SARONNO – Riceviamo e pubblichiamo l’intervento del decano don Maurizio Corbella in merito alla visita pastorale del cardinale Angelo Scola al Decanato di Saronno in programma questa sera, venerdì 20 gennaio alle 21 alla chiesa di Rovello Porro.

““Fratelli, abbiate in voi gli stessi sentimenti di Cristo Gesù”

Così abbiamo iniziato il 2017 nella liturgia dell’Ottava del Natale del Signore! E non c’è inizio di anno più significativo, visto che in questo mese di gennaio accogliamo il nostro vescovo nella visita pastorale al decanato di Saronno. Questa frase di Paolo infatti può essere definita, a ragione, il tema identificativo della pastorale del cardinale Scola qui a Milano in questi anni.

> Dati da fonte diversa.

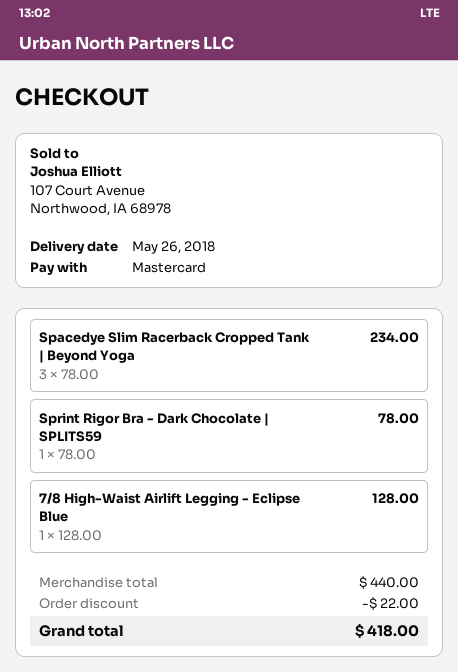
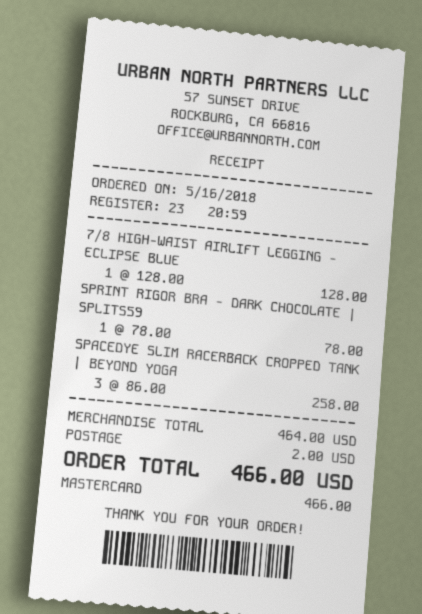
Spacedye Slim Racerback Cropped Tank | Beyond Yoga: 3 x 78.00 = 234.00 -> 3 x 86.00 = 258.00
subtotal: 440.00 -> 464.00
discount: 22.00 -> none
shipping: none -> 2.00
total: 418.00 -> 466.00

«Abbiate in voi quel modo di sentire che è proprio di chi è in Cristo Gesù». Dice il vescovo
nella lettera “Educarsi al pensiero di Cristo” Il pensiero di Cristo non è anzitutto un insieme di conoscenze intellettuali. È piuttosto una “mentalità”. “Mentalità” significa: intendere, comprendere, interpretare, calarsi nella realtà, riflettere, conoscere, percepire, valutare. Si tratta del vivere coscientemente dentro la realtà avendo una propria capacità di lettura del senso delle cose.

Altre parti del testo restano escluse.